Multiple Sequence Alignments:
Orthology and Paralogy - Solution
  1. What is the problem with the initial alignment?

    • The initial alignment is obviously correct [aln]

    • It can easily be turned into a [tree]

    • On this tree, Human appears more related to the Xenope than to the Mouse.

    • The reason for this wrong phylogeny is that although the proteins are homologous, they are not orthologous.

    • In order to gain a better understanding of what is going on, one solution will be to add new sequences.

  1. Adding in new sequences

    • This may be done by running a Blast or PSI-Blast against SwissProt.

      From the MSA Hub send the MSA of the 3 sequences to the PSI-Blast, start the PSI-Blast against SwissProt, and select cluster match at 100% identity (i.e., no clustering). Send the results to the MSA Hub, then to ClustalW and Jalview.

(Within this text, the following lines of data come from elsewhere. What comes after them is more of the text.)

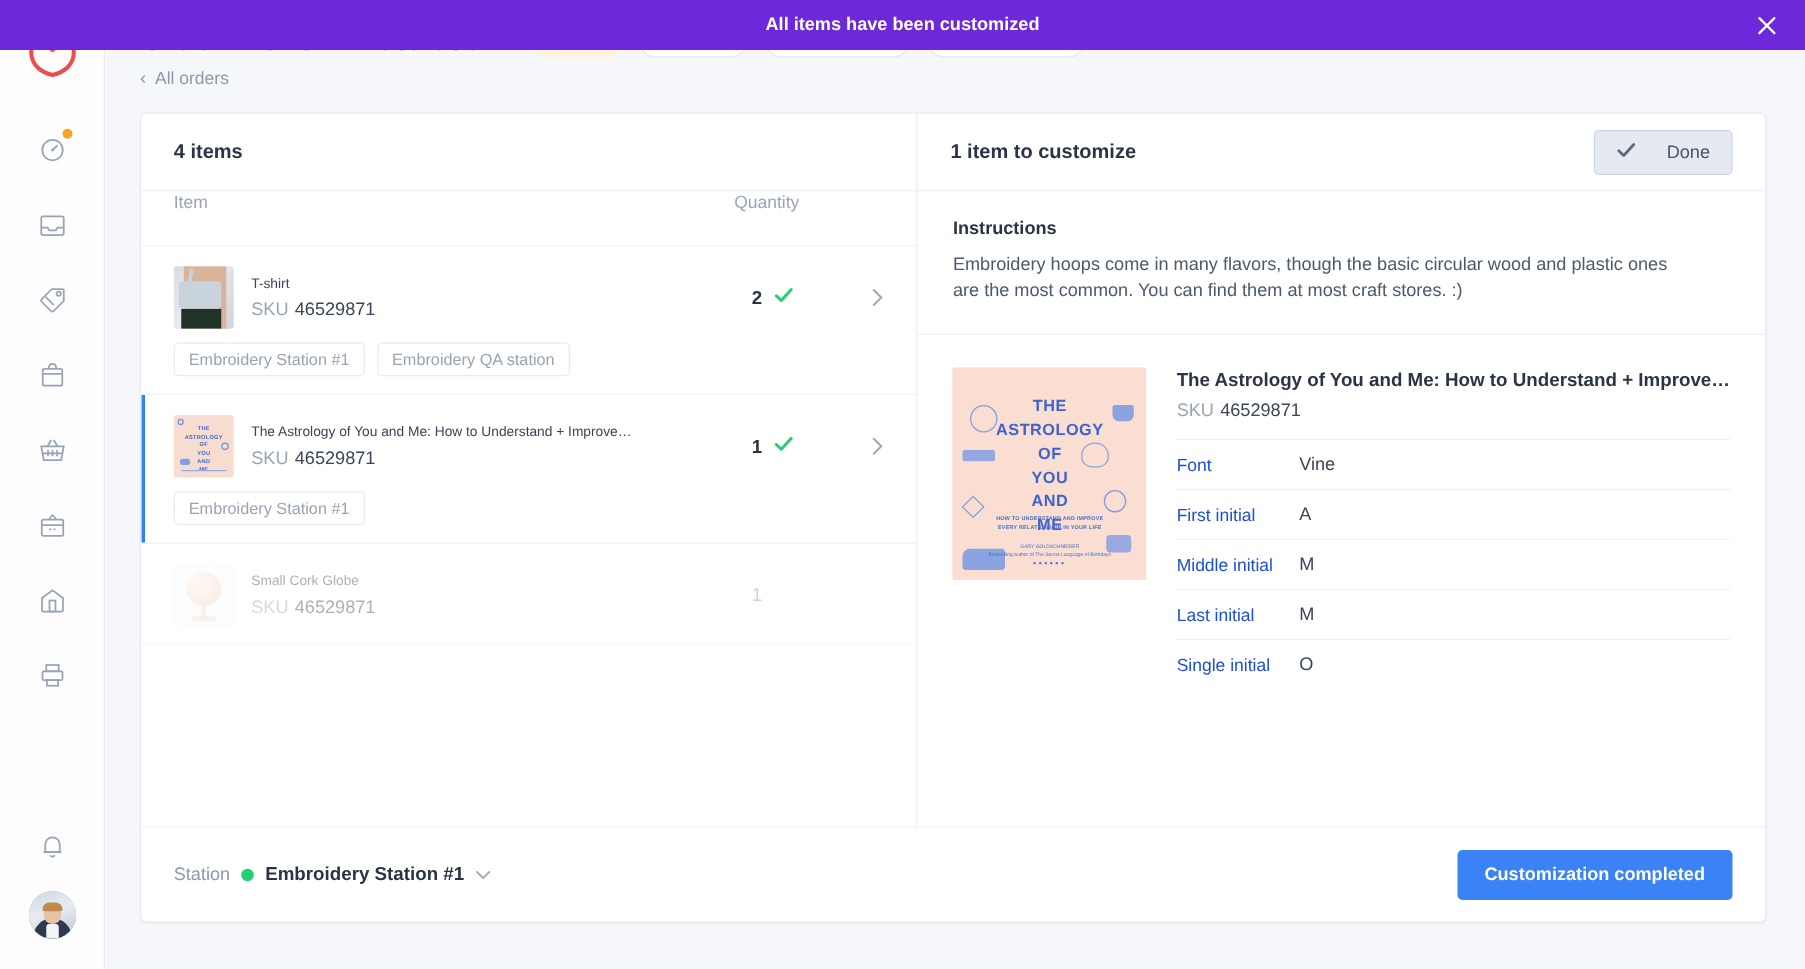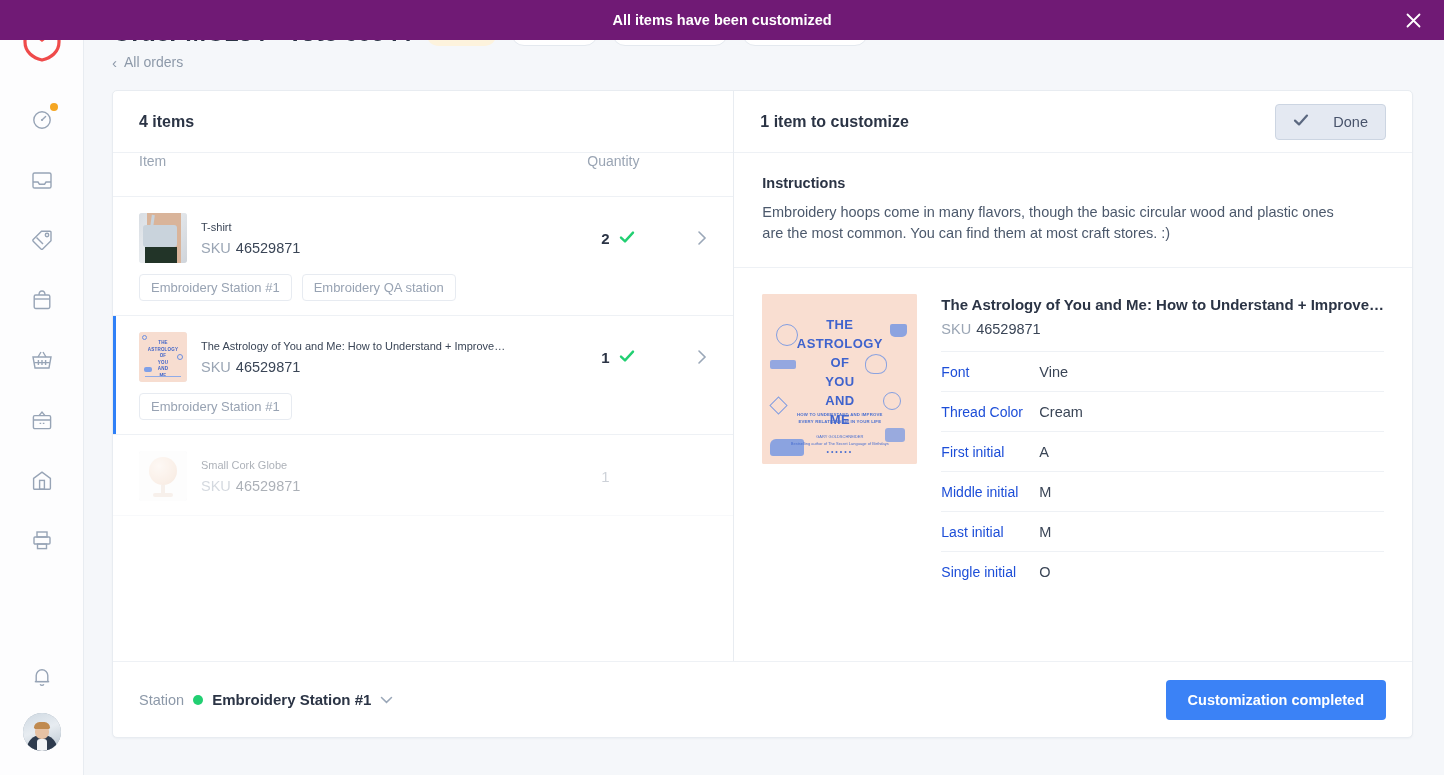--- a/index.html
+++ b/index.html
@@ -233,7 +233,7 @@
   
   .toast {
     position: absolute; left: 0; top: 0; width: 1444px; height: 40px;
-    background: #701a75; display: flex; align-items: center; justify-content: center;
+    background: #6d28d9; display: flex; align-items: center; justify-content: center;
     z-index: 50;
   }
   .toast-msg { font-size: 14.5px; font-weight: bold; color: #ffffff; }

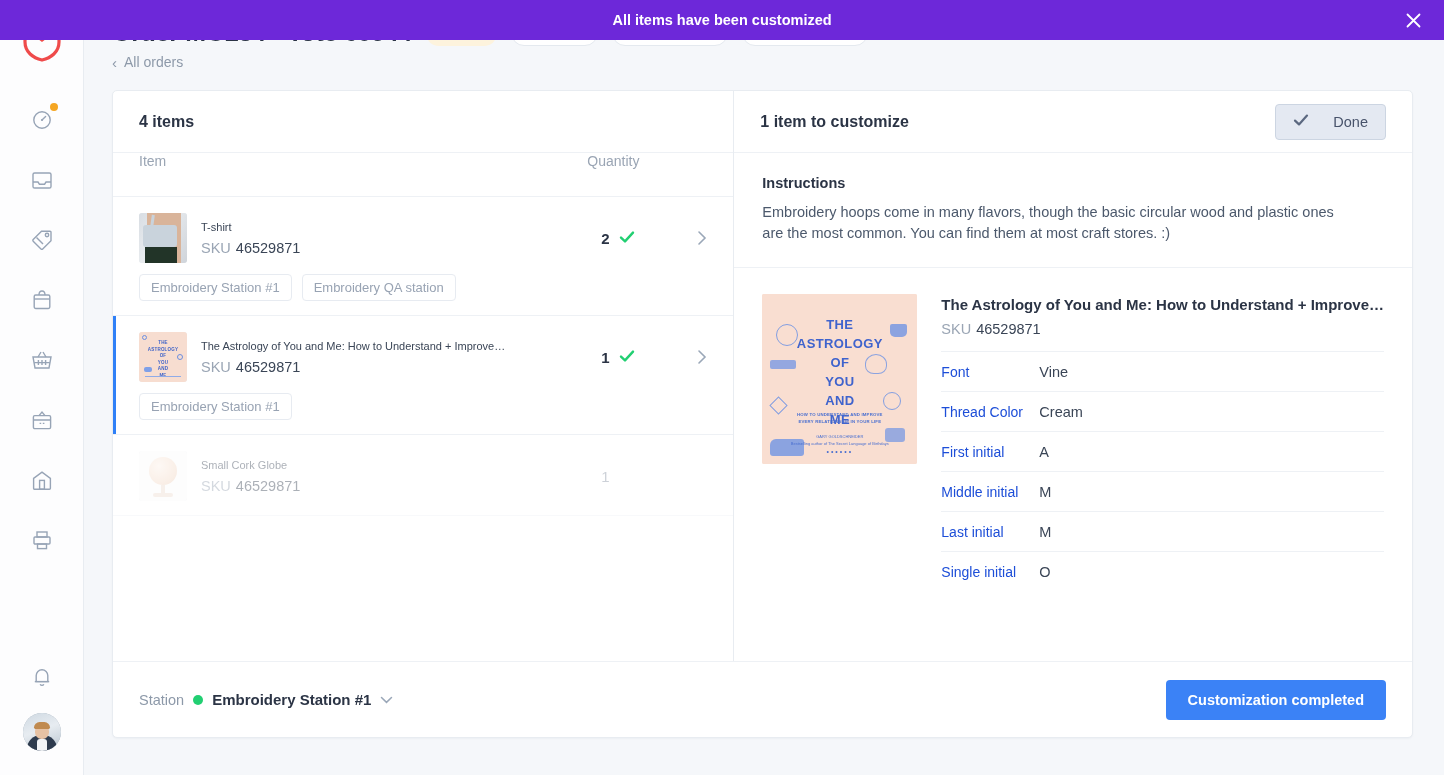--- a/index.html
+++ b/index.html
@@ -557,10 +557,6 @@
               <div class="spec-val">Vine</div>
             </div>
             <div class="spec-row">
-              <div class="spec-key">Thread Color</div>
-              <div class="spec-val">Cream</div>
-            </div>
-            <div class="spec-row">
               <div class="spec-key">First initial</div>
               <div class="spec-val">A</div>
             </div>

    • Here is a sample alignment obtained this way: [aln]

    • That alignment gave the following tree [tree]

    • There is still a problem: STMN2_HUMAN(Q93045), STMN2_RAT(P21818) and STMN2_MOUSE(P55821) are not in the right order (mouse should be closer to rat than human).

    • The reason is that their sequences are too closely related at the protein level.

    • A possible solution would be to use the nucleotide sequences rather than the protein sequences.

    • There are more neutral sites in coding nucleotide sequences. These accounts for a faster evolution that renders phylogenetic analysis easier.

  1. CONCLUSION

    The first part of this exercise shows that while Blast is useful for making a judgement on the existance of some homology between two sequences, more complicated analysis such as orthology or paralogy require a tree as a support.